You can hear it all Thursday evening, October 6, at 6:30 (YPRadio.org) or 7:30 (MTPR.org). Or, listen anytime online.

This program was funded by the upcoming PBS series, Women, War & Peace. Beginning October 11, the series will air on five consecutive Tuesday evenings on PBS stations. The series challenges the conventional wisdom that war and peace are men's domain-revealing how the post-Cold War proliferation of small arms has changed the landscape of war, with women becoming primary targets and suffering unprecedented casualties.

Watch the entire live reading on Vimeo:


"Prose & Poetry about Conflict and Peace" on Vimeo.

Monday, October 3, 2011

Monday Poems: "Gone Fishin'" - by Lowell Jaeger

With a couple of green apples stowed
in his t-shirt, a fishpole, can of red worms,
he bounced over washboard backroads
until the gravel ended. Where his rusty bike
under cover of goldenrod and raspberry thickets
would nap the afternoon while he pushed on
along the cow path, through bowed heads
of timothy nodding to the whims of every significant
breeze, down into the cattails below groves
of birches, sunlight quaking in the fragile
palm of each silvered leaf.

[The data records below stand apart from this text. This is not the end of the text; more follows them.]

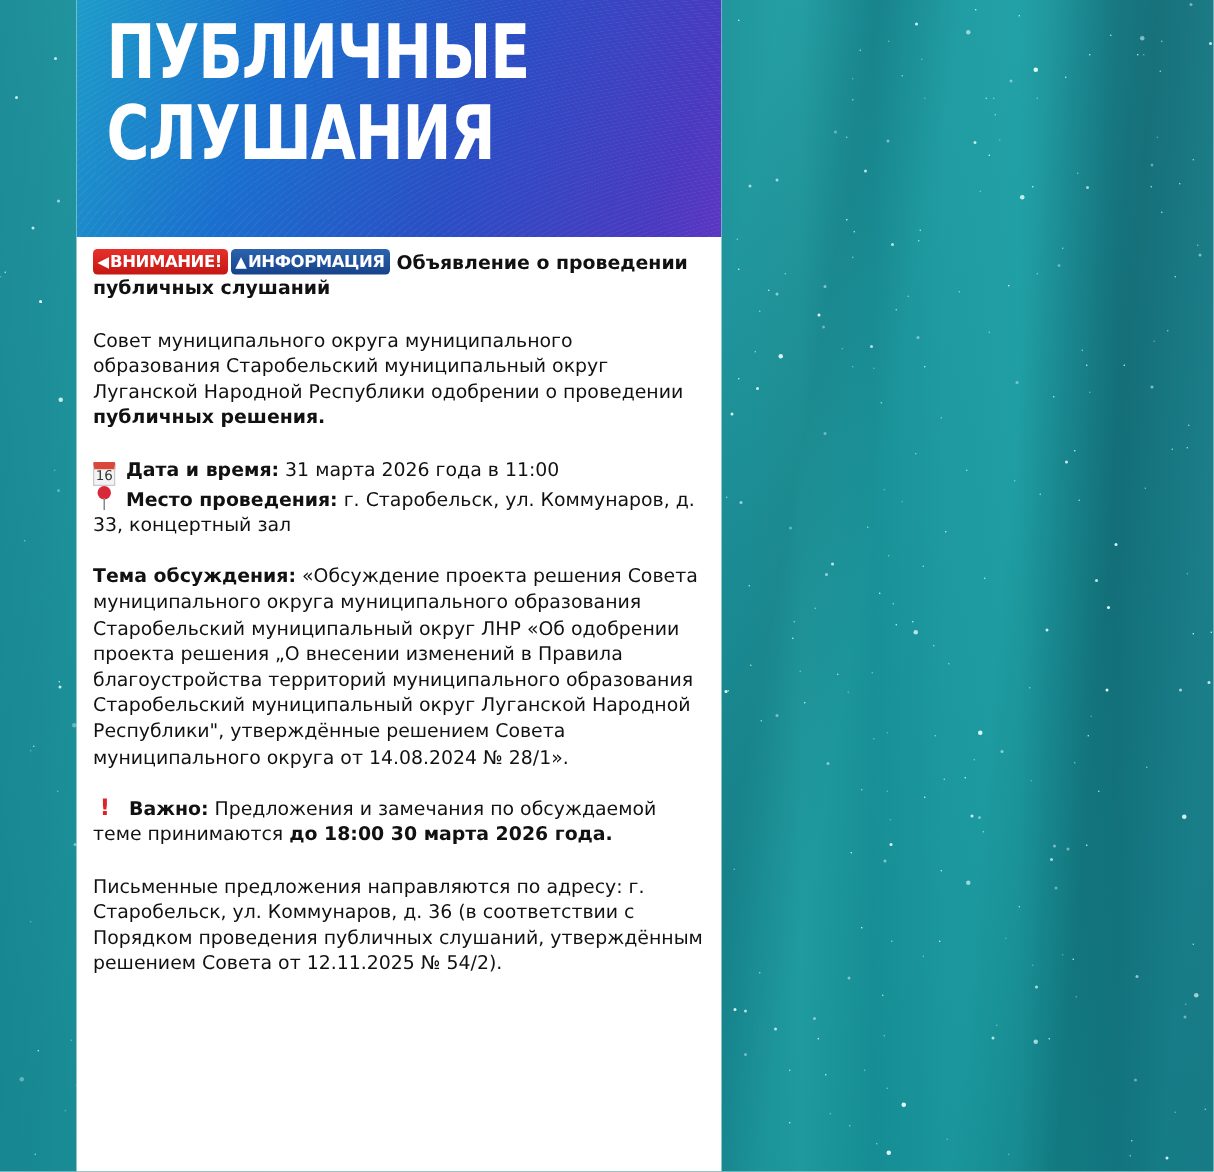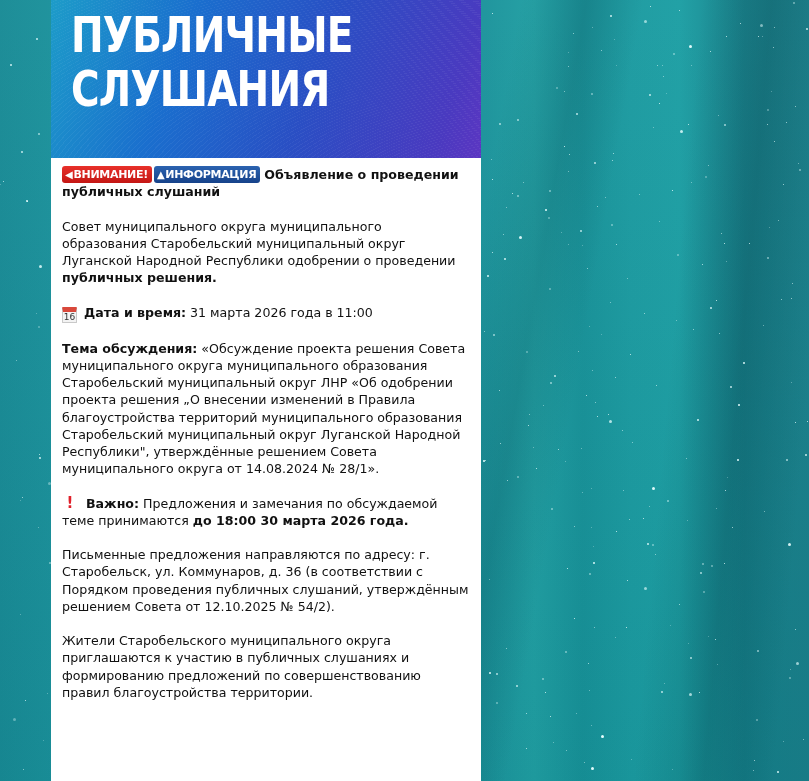"Место проведения: г. Старобельск, ул." div { html: none -> <div> <span></span><b>Место проведения:</b><span> г. Старобельск, ул. Коммунаров, д. 33, концертный зал</span> </div> }
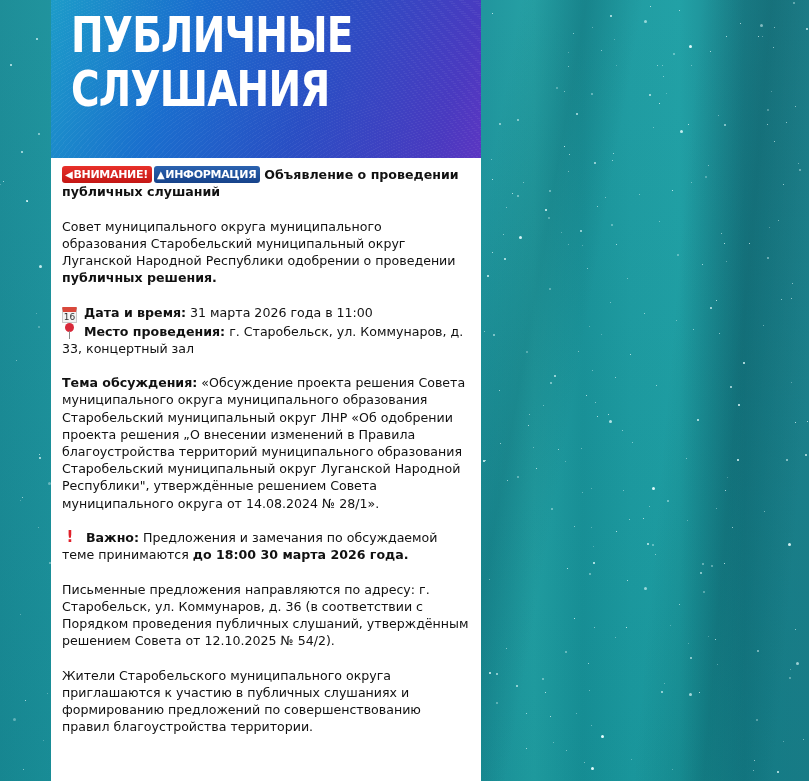"Письменные предложения направляются по" div.para { text: 12.10.2025 -> 12.11.2025 }
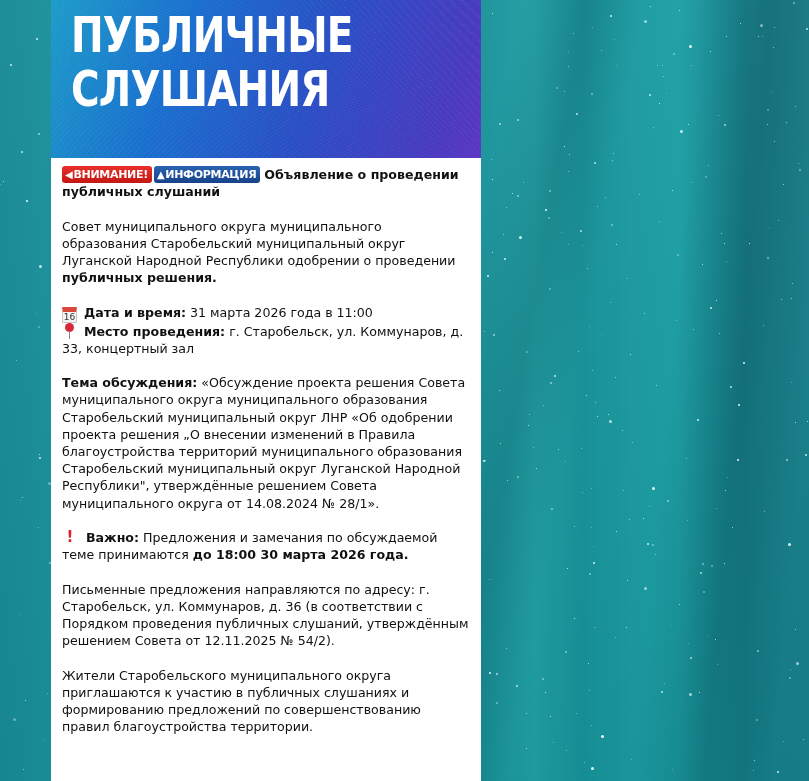"Жители Старобельского муниципального" div.para { html: <div>Жители Старобельского муниципального округа приглашаются к участию в публичных слушаниях и формированию предложений по совершенствованию правил благоустройства территории.</div> -> none }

I follow

him the last few yards of dogwood jungle
again this morning because I never could invent
a more perfect way to lose a cloudless day.
Inside the glass of this conference-center highrise,
I suffer a curious lack of concern
in the serious business of our adult lives.
Cover for me, please, if the boss should notice
how I smile at the oddest moment,
our poor ledger sheet sagging with gloom.
I know how the river still flows past sloughs
of spawn. I can almost taste the green
of those fresh-picked apples. So why worry
over my empty pockets? I'll steal off with the boy
who runs beside me. I'll string a willow reed
with a hundred bluegills, before I leave this room.

*     *     *     *     *
Lowell Jaeger  is a Montana poet who teaches creative writing at Flathead Community College in Kalispell. He has received fellowships from the National Endowment for the Arts and the Montana Arts Council. He lives in Yellow Bay, Montana, on the Flathead Lake.

"Gone Fishin'" appears in his 2008 publication, Suddenly, Out of a Long Sleep. He has published many books of poems, including his most recent, WE (2010), and he has edited anthologies of both Montana and western poetry.